Again, sorry for this stupid question, this is maybe just some basic
networking knowledge that I'm missing here, but I thought it would be
good to ask anyway.

Thanks!

Thomas
Willy Tarreau July 5, 2013, 7:43 a.m. UTC | #4
Hi Thomas,

On Fri, Jul 05, 2013 at 09:17:52AM +0200, Thomas Petazzoni wrote:
> > --- a/drivers/net/ethernet/marvell/mvneta.c
> > +++ b/drivers/net/ethernet/marvell/mvneta.c
> > @@ -225,6 +225,7 @@ struct mvneta_stats {
> >  
> >  struct mvneta_port {
> >  	int pkt_size;
> > +	unsigned int frag_size;
> >  	void __iomem *base;
> >  	struct mvneta_rx_queue *rxqs;
> >  	struct mvneta_tx_queue *txqs;
> 
> Thanks Willy. Sorry for asking such a stupid question, but I'm not very
> familiar with how this mechanism works. Can you explain why a single
> 'frag_size' field per port is sufficient? My concern is that this
> frag_size seems to be a per-packet information, but we have potentially
> multiple packets being received, and multiple RX queues. Is one single
> 'frag_size' per network interface sufficient?

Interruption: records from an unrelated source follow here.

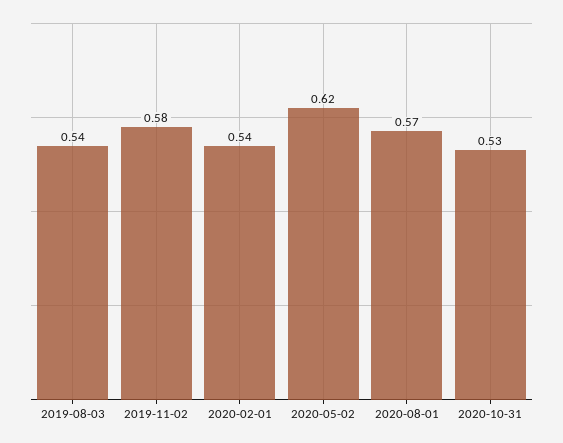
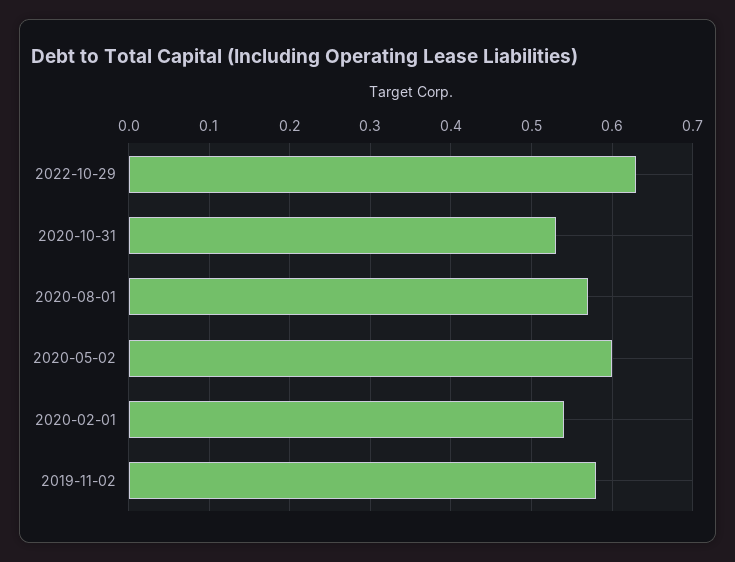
2019-08-03: 0.54 -> none
2020-05-02: 0.62 -> 0.6
2022-10-29: none -> 0.63

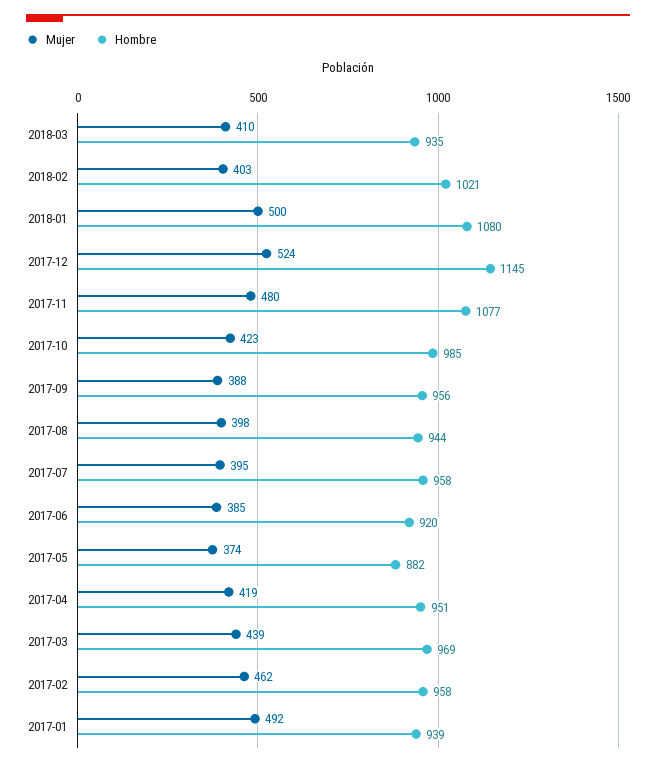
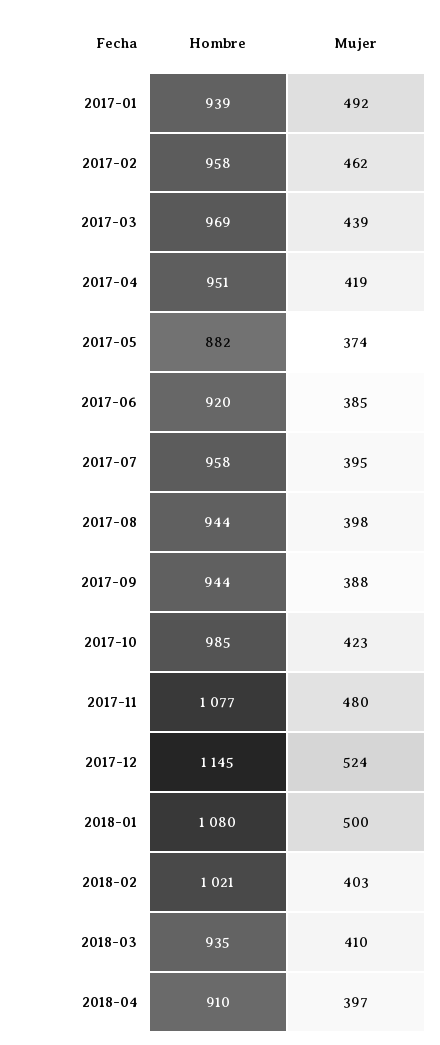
Hombre, 2017-09: 956 -> 944
Hombre, 2018-04: none -> 910
Mujer, 2018-04: none -> 397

I had the exact same question when Eric sent me an experimental patch to
do this on mv64xxx_eth a few months ago. Then I checked how the frag_size
is computed. As you can see below, it does not depend on a per-packet size
but on a per-port size which is in fact the MTU ("pkt_size" is the misleading
part here) :

      skb_size = SKB_DATA_ALIGN(pp->pkt_size + MVNETA_MH_SIZE + NET_SKB_PAD) +
                 SKB_DATA_ALIGN(sizeof(struct skb_shared_info));

So if skb_size depends solely on pp (struct mvneta_port), then it makes
sense to have frag_size stored at the same place.

In practice we don't really need to store the frag_size in the struct, we
just need to know if the data were allocated using netdev_alloc_frag()
or kmalloc() to know how to free them. So a single bit would be enough,
and I thought about just doing a +1 on the pointer when we need to free
using kmalloc(). But that would add unneeded extra work in the fast path
to fix the pointers. And since we need to pass frag_size to build_skb()
it was a reasonable solution in my opinion.

> For example, in mvneta_rx_refill(), you store the skb_size in
> pp->frag_size, and then you later re-use it in mvneta_rxq_drop_pkts.
> What guarantees you that mvneta_rx_refill() hasn't be called in the
> mean time for a different packet, in a different rxq, for the same
> network interface, and the value of pp->frag_size has been overridden?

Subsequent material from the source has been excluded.